**Work required:** Only the lines with the string "position" are needed; return each of them from the entries below.

(Beginning of Records shown)

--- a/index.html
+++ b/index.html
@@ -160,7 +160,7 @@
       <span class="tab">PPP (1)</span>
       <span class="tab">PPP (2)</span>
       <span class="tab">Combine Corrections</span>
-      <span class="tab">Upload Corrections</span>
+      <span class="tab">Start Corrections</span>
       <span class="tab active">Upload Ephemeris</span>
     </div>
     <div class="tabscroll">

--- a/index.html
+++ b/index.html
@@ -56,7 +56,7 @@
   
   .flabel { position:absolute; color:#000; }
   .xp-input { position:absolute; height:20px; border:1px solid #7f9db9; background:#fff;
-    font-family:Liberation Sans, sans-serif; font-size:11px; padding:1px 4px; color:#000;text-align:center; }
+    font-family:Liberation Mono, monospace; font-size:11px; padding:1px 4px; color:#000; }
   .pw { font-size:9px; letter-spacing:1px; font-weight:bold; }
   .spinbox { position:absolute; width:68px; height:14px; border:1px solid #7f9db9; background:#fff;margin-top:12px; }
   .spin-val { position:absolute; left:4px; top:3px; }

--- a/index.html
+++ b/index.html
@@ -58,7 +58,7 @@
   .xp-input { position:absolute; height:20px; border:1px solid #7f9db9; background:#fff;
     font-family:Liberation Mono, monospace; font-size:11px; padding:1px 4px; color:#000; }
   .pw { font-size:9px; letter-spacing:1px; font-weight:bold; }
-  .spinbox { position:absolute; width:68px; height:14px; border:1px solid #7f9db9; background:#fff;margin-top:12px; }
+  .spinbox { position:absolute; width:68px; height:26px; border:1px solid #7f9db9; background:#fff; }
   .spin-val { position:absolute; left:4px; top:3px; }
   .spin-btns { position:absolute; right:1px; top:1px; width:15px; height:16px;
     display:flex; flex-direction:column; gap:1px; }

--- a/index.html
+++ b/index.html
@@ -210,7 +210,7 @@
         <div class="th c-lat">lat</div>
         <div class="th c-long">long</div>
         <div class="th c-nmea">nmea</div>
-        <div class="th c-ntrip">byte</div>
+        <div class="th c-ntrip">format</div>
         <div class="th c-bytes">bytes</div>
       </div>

(End of Records shown)
(Beginning of Records shown)

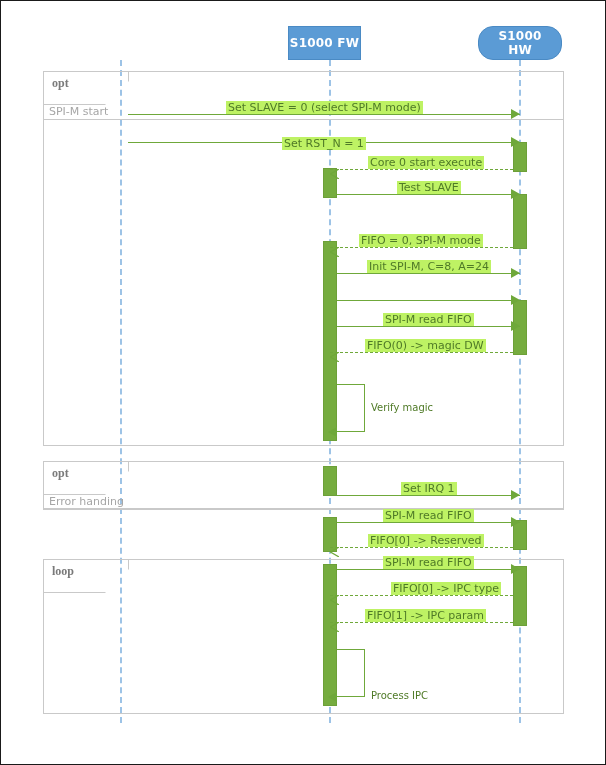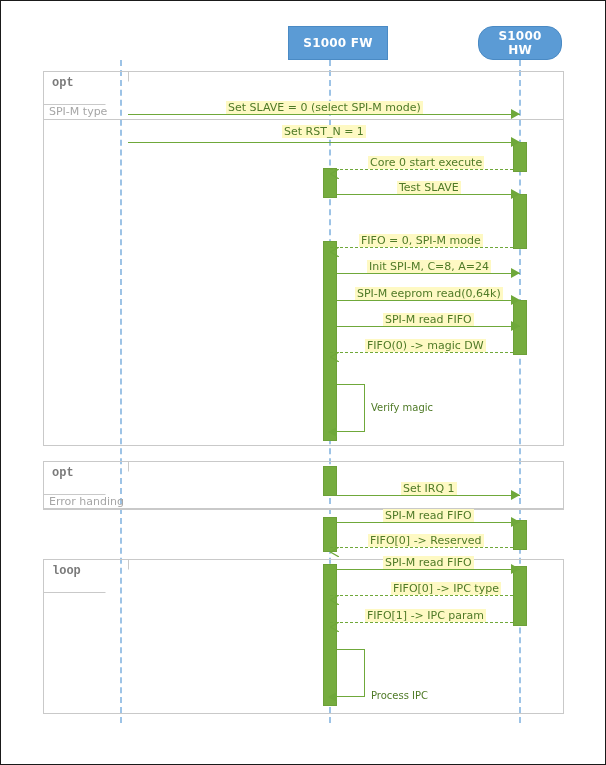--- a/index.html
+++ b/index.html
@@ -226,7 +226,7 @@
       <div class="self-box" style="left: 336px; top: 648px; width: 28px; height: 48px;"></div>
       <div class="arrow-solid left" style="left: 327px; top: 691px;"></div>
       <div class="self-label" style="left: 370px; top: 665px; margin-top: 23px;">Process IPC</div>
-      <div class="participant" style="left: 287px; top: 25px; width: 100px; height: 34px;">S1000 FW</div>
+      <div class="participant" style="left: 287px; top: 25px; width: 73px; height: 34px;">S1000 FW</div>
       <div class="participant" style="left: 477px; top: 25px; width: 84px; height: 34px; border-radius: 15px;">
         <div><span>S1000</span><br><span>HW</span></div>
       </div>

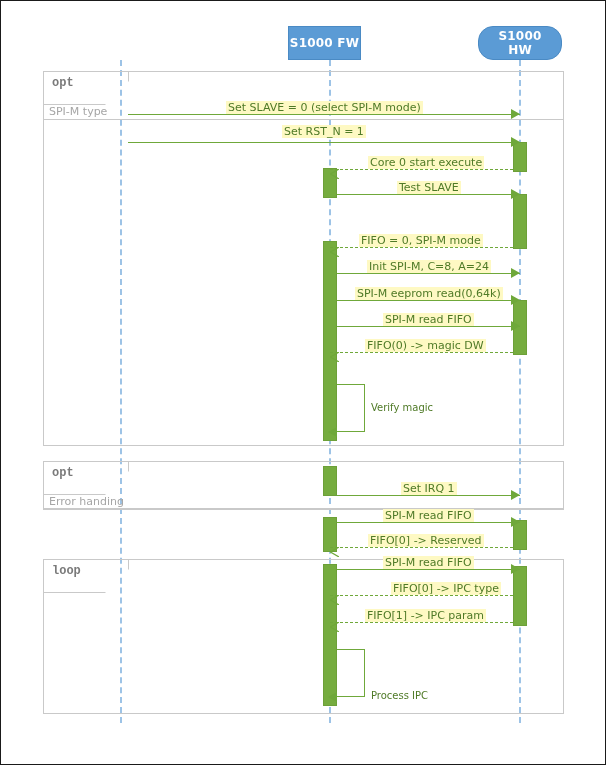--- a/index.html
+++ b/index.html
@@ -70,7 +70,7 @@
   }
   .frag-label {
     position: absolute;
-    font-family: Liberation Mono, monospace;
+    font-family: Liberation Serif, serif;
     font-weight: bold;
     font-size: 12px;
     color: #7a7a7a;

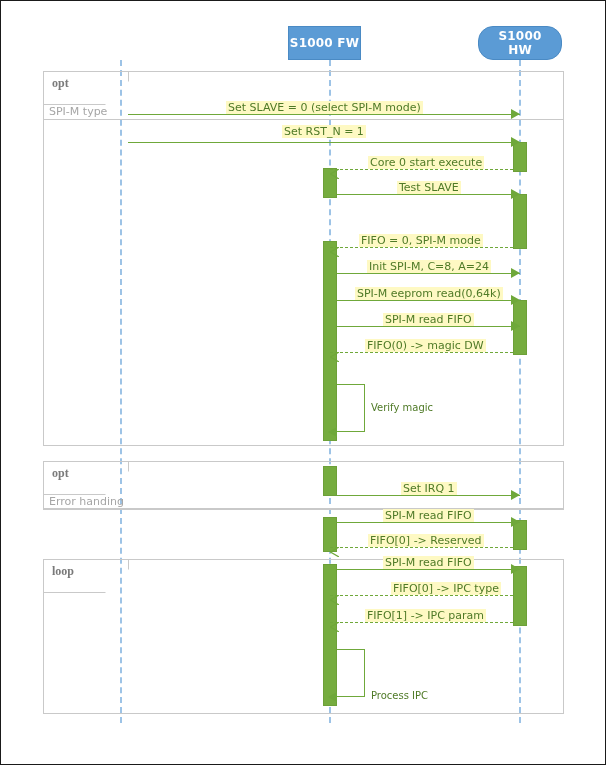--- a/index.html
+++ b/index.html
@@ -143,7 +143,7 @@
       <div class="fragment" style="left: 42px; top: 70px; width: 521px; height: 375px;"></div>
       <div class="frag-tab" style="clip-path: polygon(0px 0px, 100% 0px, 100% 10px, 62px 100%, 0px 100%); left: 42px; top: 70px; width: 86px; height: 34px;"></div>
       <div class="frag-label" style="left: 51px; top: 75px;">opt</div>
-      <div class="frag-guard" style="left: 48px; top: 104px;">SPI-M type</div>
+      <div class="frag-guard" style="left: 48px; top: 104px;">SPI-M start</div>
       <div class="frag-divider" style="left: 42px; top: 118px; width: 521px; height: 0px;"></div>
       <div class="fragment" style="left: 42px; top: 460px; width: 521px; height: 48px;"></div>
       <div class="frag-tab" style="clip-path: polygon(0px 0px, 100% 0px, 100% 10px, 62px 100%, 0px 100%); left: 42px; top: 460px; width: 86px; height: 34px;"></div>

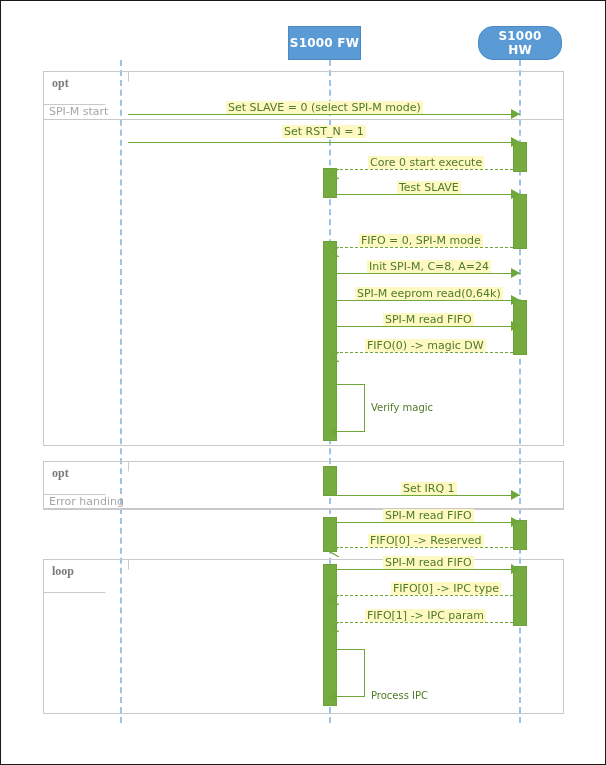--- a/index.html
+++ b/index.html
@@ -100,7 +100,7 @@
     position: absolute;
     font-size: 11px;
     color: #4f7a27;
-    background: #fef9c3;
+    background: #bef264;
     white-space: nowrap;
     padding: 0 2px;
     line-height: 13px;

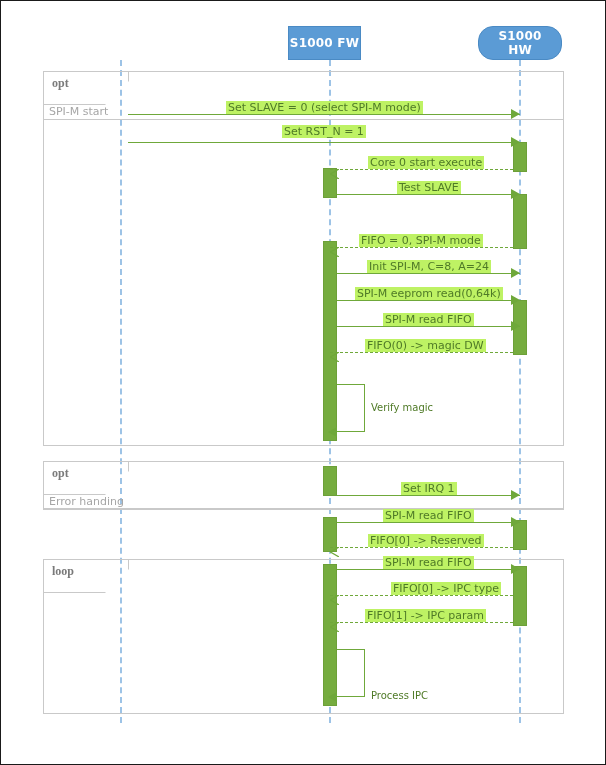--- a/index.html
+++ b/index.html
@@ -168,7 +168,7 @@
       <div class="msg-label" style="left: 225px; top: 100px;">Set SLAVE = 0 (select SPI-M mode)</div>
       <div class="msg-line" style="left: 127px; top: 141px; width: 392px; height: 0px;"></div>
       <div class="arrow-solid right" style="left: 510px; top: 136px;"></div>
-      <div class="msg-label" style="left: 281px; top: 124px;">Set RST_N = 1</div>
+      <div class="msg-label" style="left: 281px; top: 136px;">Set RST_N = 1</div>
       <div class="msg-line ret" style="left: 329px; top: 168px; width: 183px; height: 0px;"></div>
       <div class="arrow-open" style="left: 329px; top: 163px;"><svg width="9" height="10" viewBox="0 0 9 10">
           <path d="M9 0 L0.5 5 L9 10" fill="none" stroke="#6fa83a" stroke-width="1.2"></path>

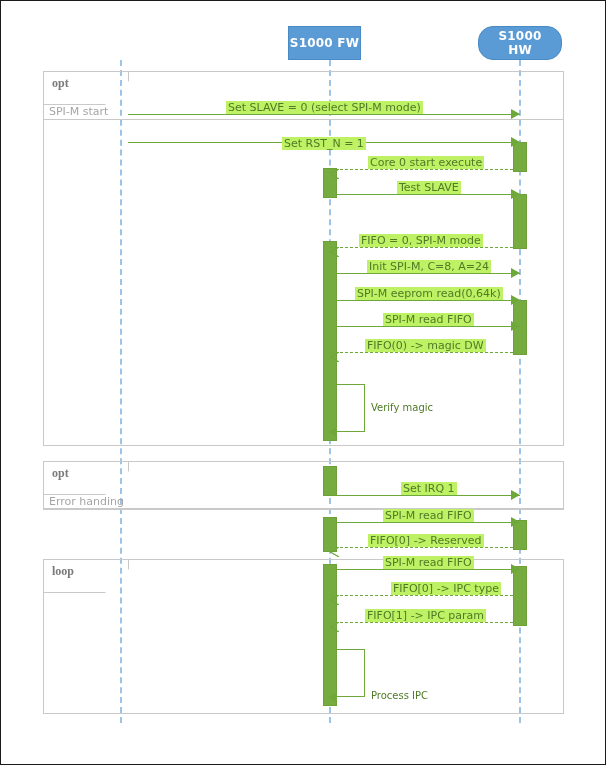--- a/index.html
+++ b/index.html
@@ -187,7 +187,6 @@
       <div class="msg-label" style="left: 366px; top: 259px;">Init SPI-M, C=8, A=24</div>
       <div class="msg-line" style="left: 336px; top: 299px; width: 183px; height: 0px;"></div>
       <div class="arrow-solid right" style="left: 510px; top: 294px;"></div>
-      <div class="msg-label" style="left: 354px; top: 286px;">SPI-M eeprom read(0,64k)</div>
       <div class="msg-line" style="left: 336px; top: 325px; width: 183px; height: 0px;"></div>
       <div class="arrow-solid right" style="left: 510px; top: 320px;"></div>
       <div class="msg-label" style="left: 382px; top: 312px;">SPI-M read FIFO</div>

(End of Records shown)
(Beginning of Records shown)

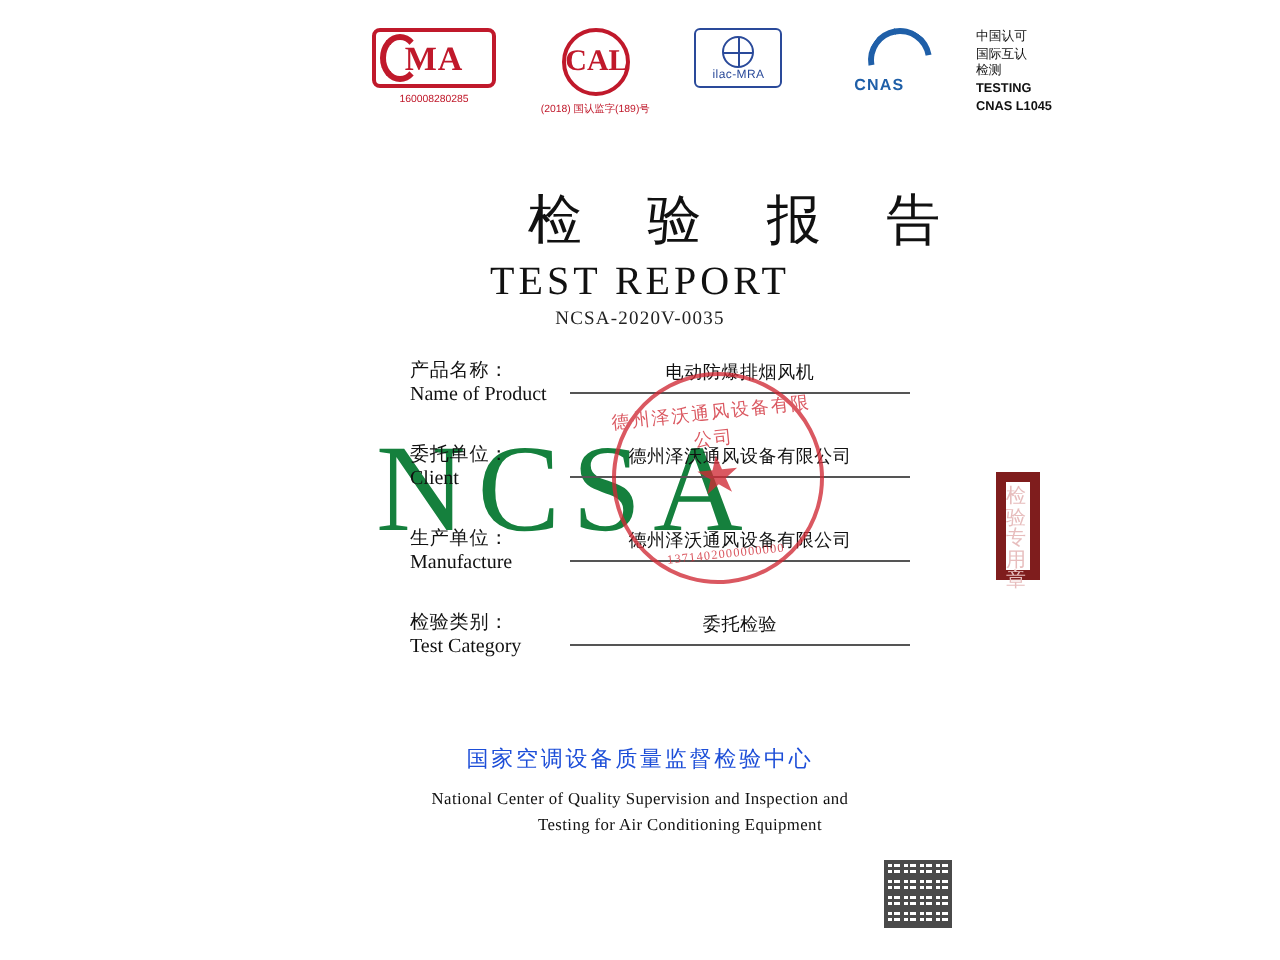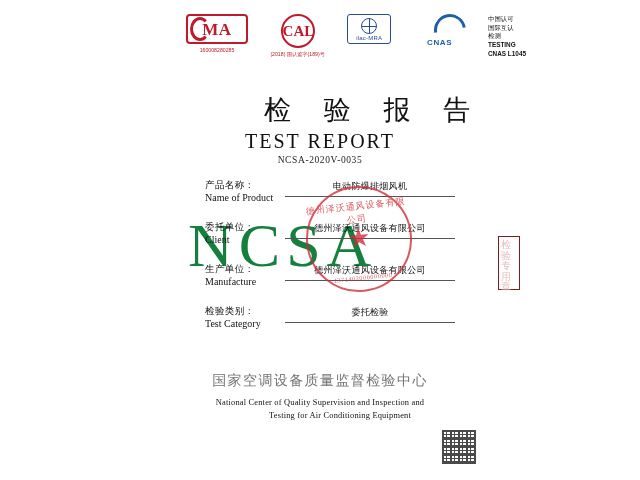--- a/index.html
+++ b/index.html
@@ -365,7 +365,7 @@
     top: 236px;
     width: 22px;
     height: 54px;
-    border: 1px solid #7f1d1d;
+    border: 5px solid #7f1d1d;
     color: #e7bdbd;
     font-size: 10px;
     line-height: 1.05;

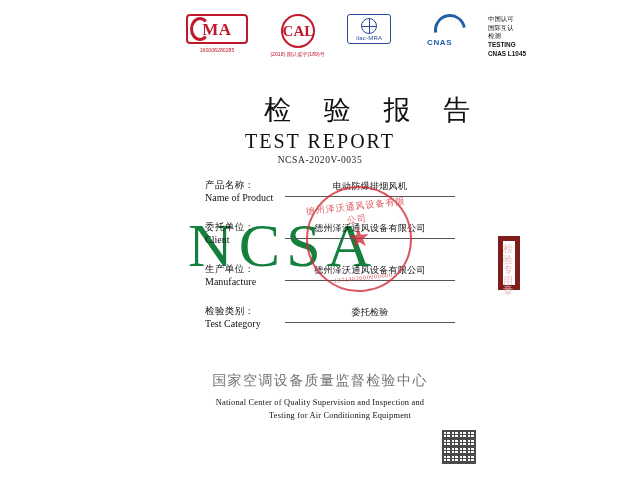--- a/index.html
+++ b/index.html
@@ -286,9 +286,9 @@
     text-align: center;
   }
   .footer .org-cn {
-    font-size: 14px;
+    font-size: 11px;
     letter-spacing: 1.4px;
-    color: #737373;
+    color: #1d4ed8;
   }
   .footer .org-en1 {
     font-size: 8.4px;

(End of Records shown)

**Answer space:**
   .flabel { position:absolute; color:#000; }
   .xp-input { position:absolute; height:20px; border:1px solid #7f9db9; background:#fff;
   .spinbox { position:absolute; width:68px; height:14px; border:1px solid #7f9db9; background:#fff;margin-top:12px; }
   .spin-val { position:absolute; left:4px; top:3px; }
   .xp-input { position:absolute; height:20px; border:1px solid #7f9db9; background:#fff;
-  .spinbox { position:absolute; width:68px; height:14px; border:1px solid #7f9db9; background:#fff;margin-top:12px; }
+  .spinbox { position:absolute; width:68px; height:26px; border:1px solid #7f9db9; background:#fff; }
   .spin-val { position:absolute; left:4px; top:3px; }
   .spin-btns { position:absolute; right:1px; top:1px; width:15px; height:16px;
     position: absolute;
     position: absolute;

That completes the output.